(The task) Go over the entries below line by line, copying each one that contains the word "Totals".

··· Data records ···

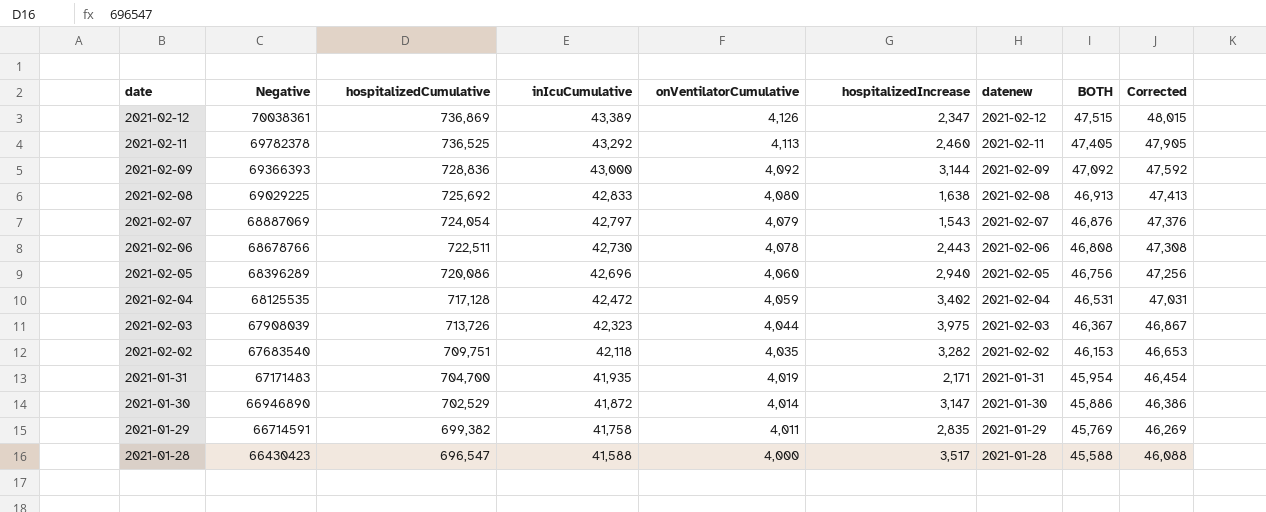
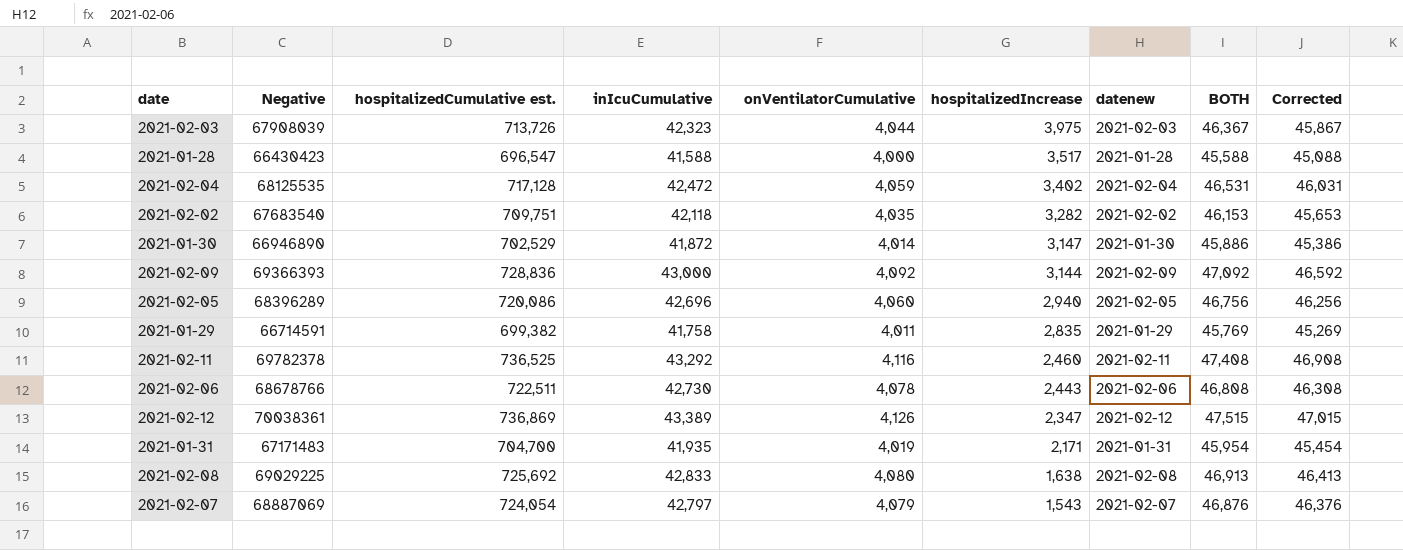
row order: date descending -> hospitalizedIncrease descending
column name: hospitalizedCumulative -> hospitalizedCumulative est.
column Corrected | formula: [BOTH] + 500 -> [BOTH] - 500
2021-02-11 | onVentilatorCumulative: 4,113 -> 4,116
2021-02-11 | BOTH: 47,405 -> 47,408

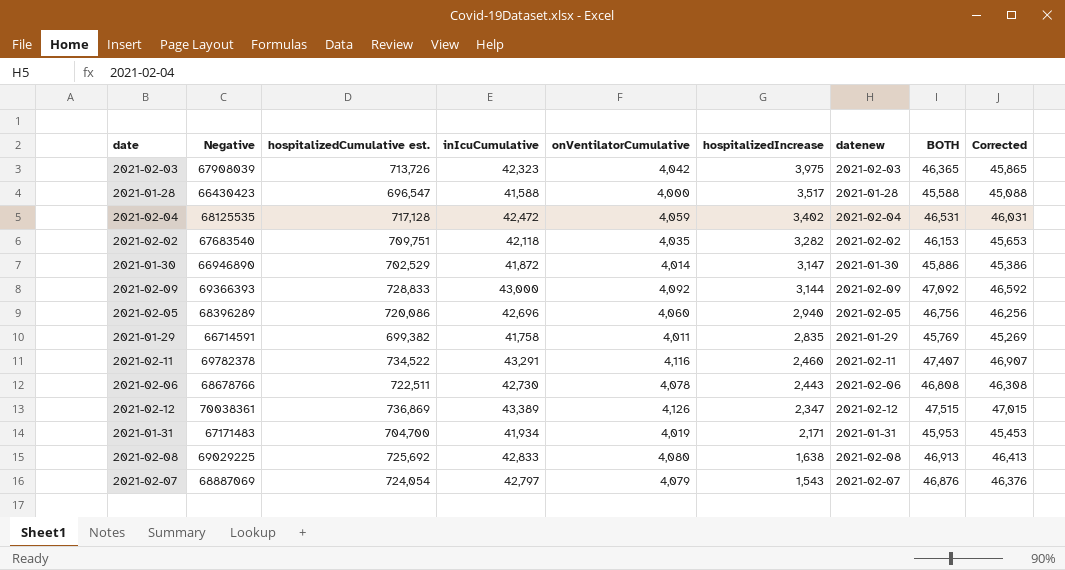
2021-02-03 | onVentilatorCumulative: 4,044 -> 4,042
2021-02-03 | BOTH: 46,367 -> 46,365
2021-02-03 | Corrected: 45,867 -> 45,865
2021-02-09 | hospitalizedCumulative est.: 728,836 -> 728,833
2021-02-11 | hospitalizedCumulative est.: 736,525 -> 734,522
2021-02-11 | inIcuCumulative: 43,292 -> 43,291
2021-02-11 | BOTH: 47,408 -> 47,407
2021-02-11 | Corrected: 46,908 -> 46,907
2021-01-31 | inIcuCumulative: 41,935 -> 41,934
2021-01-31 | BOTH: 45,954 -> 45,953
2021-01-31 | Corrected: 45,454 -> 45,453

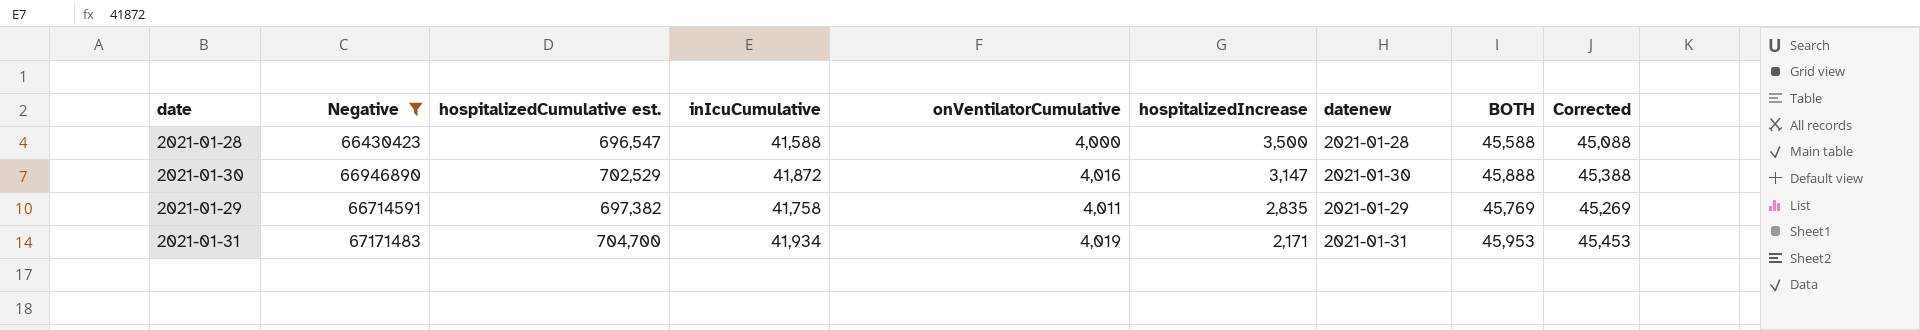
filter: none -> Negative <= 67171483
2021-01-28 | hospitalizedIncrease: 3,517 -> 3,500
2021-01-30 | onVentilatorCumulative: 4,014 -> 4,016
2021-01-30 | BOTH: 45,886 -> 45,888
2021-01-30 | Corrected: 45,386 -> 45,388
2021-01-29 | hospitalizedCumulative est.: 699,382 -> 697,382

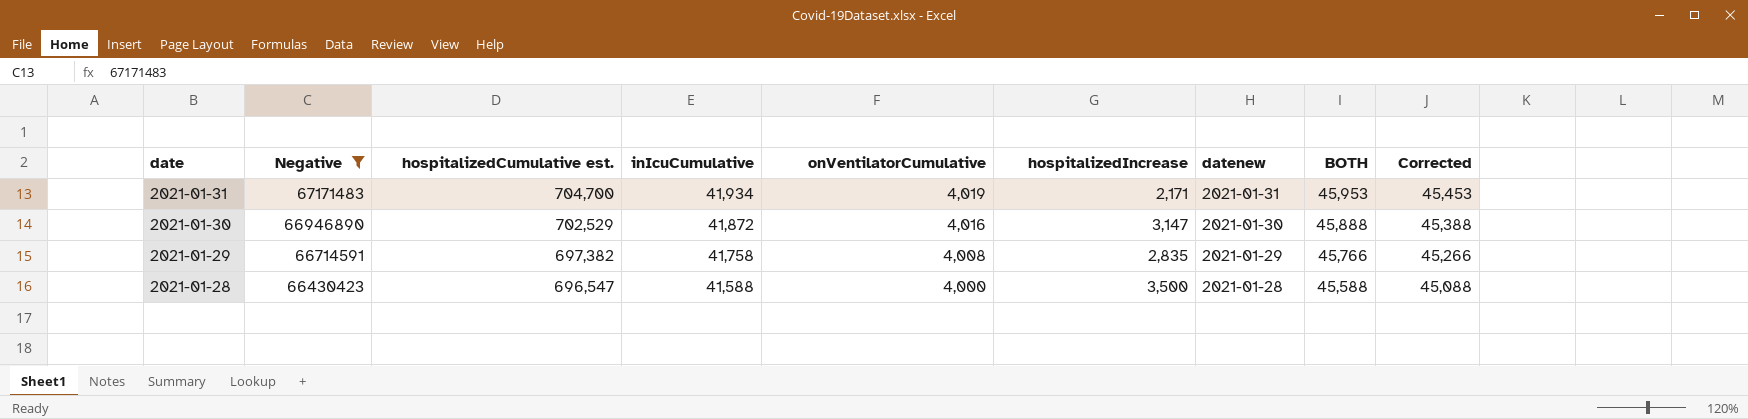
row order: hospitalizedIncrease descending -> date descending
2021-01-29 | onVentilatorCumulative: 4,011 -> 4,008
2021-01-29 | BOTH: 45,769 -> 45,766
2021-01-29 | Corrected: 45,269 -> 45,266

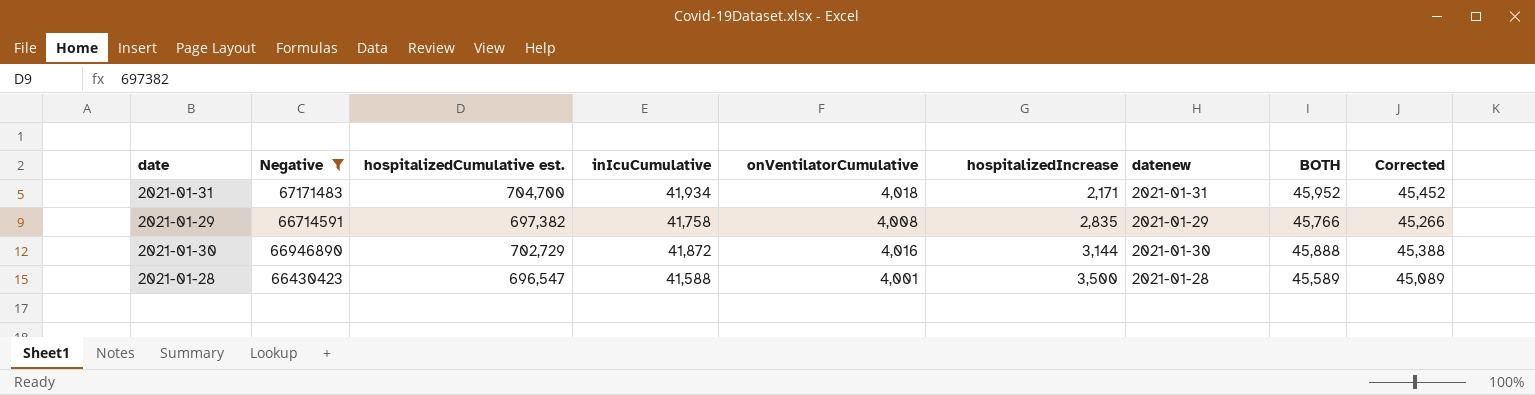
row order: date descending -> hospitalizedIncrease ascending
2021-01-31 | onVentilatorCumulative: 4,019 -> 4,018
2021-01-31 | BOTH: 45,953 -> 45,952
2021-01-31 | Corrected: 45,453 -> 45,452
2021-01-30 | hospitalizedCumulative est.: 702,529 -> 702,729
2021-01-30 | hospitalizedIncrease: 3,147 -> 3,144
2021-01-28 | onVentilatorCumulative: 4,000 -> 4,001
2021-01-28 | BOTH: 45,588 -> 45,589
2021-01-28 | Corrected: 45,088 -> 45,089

···
··· Data records ···

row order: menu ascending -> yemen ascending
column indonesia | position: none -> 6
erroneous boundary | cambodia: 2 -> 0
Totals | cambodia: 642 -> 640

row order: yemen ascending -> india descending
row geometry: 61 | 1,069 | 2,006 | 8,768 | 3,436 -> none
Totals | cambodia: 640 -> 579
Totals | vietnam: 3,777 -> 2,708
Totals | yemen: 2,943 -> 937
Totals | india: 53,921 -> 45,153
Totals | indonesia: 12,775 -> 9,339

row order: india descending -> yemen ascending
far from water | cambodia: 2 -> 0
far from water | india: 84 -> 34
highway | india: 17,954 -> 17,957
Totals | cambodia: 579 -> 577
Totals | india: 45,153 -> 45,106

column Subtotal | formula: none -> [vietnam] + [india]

···

(Exercise result)
Totals | cambodia: 642 -> 640
Totals | cambodia: 640 -> 579
Totals | vietnam: 3,777 -> 2,708
Totals | yemen: 2,943 -> 937
Totals | india: 53,921 -> 45,153
Totals | indonesia: 12,775 -> 9,339
Totals | cambodia: 579 -> 577
Totals | india: 45,153 -> 45,106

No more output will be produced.